Arkadeはビットコインのプログラマビリティの限界を克服することを目指す
Arkadeはオフチェーン実行レイヤーとして機能し、メインのビットコインブロックチェーンを混雑させることなく高速でトランザクションを処理します。このアーキテクチャは、支払い承認やエスクローなど、従来の商取引で一般的な金融機能を可能にします。これらはビットコインのベースレイヤーでは実装が困難です。このシステムは、実行サーバーがオフラインになった場合にユーザーがオンチェーンで資金を回復できるフェイルセーフ機能を備えて設計されています。このアプローチは、ネットワークにとって長年の課題に直接対処するものです。

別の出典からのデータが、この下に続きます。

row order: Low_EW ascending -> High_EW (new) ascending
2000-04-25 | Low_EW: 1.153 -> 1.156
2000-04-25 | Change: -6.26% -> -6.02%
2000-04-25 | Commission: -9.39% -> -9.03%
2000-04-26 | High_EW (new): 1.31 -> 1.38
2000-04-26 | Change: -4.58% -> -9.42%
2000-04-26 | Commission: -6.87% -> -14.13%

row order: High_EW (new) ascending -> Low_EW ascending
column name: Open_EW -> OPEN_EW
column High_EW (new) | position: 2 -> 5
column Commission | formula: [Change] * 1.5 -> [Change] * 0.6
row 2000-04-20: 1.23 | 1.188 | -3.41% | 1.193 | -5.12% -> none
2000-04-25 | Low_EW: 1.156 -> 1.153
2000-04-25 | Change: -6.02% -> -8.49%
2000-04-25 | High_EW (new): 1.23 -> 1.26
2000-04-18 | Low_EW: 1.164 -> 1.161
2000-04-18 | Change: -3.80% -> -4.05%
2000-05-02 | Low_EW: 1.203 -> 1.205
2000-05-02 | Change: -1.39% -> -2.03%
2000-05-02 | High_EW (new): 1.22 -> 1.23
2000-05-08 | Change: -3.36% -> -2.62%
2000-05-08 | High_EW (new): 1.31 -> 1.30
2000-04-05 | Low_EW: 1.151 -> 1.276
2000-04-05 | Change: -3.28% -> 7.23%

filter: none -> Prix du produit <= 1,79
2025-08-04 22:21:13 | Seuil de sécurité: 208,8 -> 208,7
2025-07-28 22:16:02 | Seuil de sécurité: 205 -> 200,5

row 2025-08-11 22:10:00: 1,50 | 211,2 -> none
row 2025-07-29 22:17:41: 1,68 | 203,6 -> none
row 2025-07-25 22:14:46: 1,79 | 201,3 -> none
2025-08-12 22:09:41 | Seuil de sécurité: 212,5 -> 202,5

ビットコインは世界で最も流動性の高いデジタル資産ですが、金融アプリケーションが必要とするプログラム可能なインフラが不足していました。Arkadeはそれを変えることを目指します。
— マルコ・アルジェンティエリ氏、Ark Labs CEO。
テザーのビットコインへの戦略的な回帰
この投資は、テザーが事業を拡大し、その起源を再訪するための戦略的な動きを示しています。USDTステーブルコインは2014年にビットコインのOmniレイヤーで最初にローンチされましたが、そのサポートは2023年に中止されました。新しいインフラを支援することで、テザーはビットコインエコシステムにかなりの流動性を取り戻す可能性があります。テザーはまだArkade上でのUSDT発行を正式に約束していませんが、CEOのパオロ・アルドイーノ氏は同社の焦点を確認しました。
ステーブルコインはビットコインで誕生しました。ビットコインネットワーク上でのアクセスを拡大することは、私たちにとって依然として優先事項です。
— パオロ・アルドイーノ氏、テザーCEO。
この取り組みは、オンラインマーケットプレイスWhopとクロスチェーンプロトコルLayerZeroへの最近の投資を含む、テザーの広範な多角化の一環です。この動きは、テザーが暗号通貨のオリジナルブロックチェーン上に新しい金融エコシステムを育成することで、USDTの有用性を高め、マルチチェーンでの存在感を強化することを可能にします。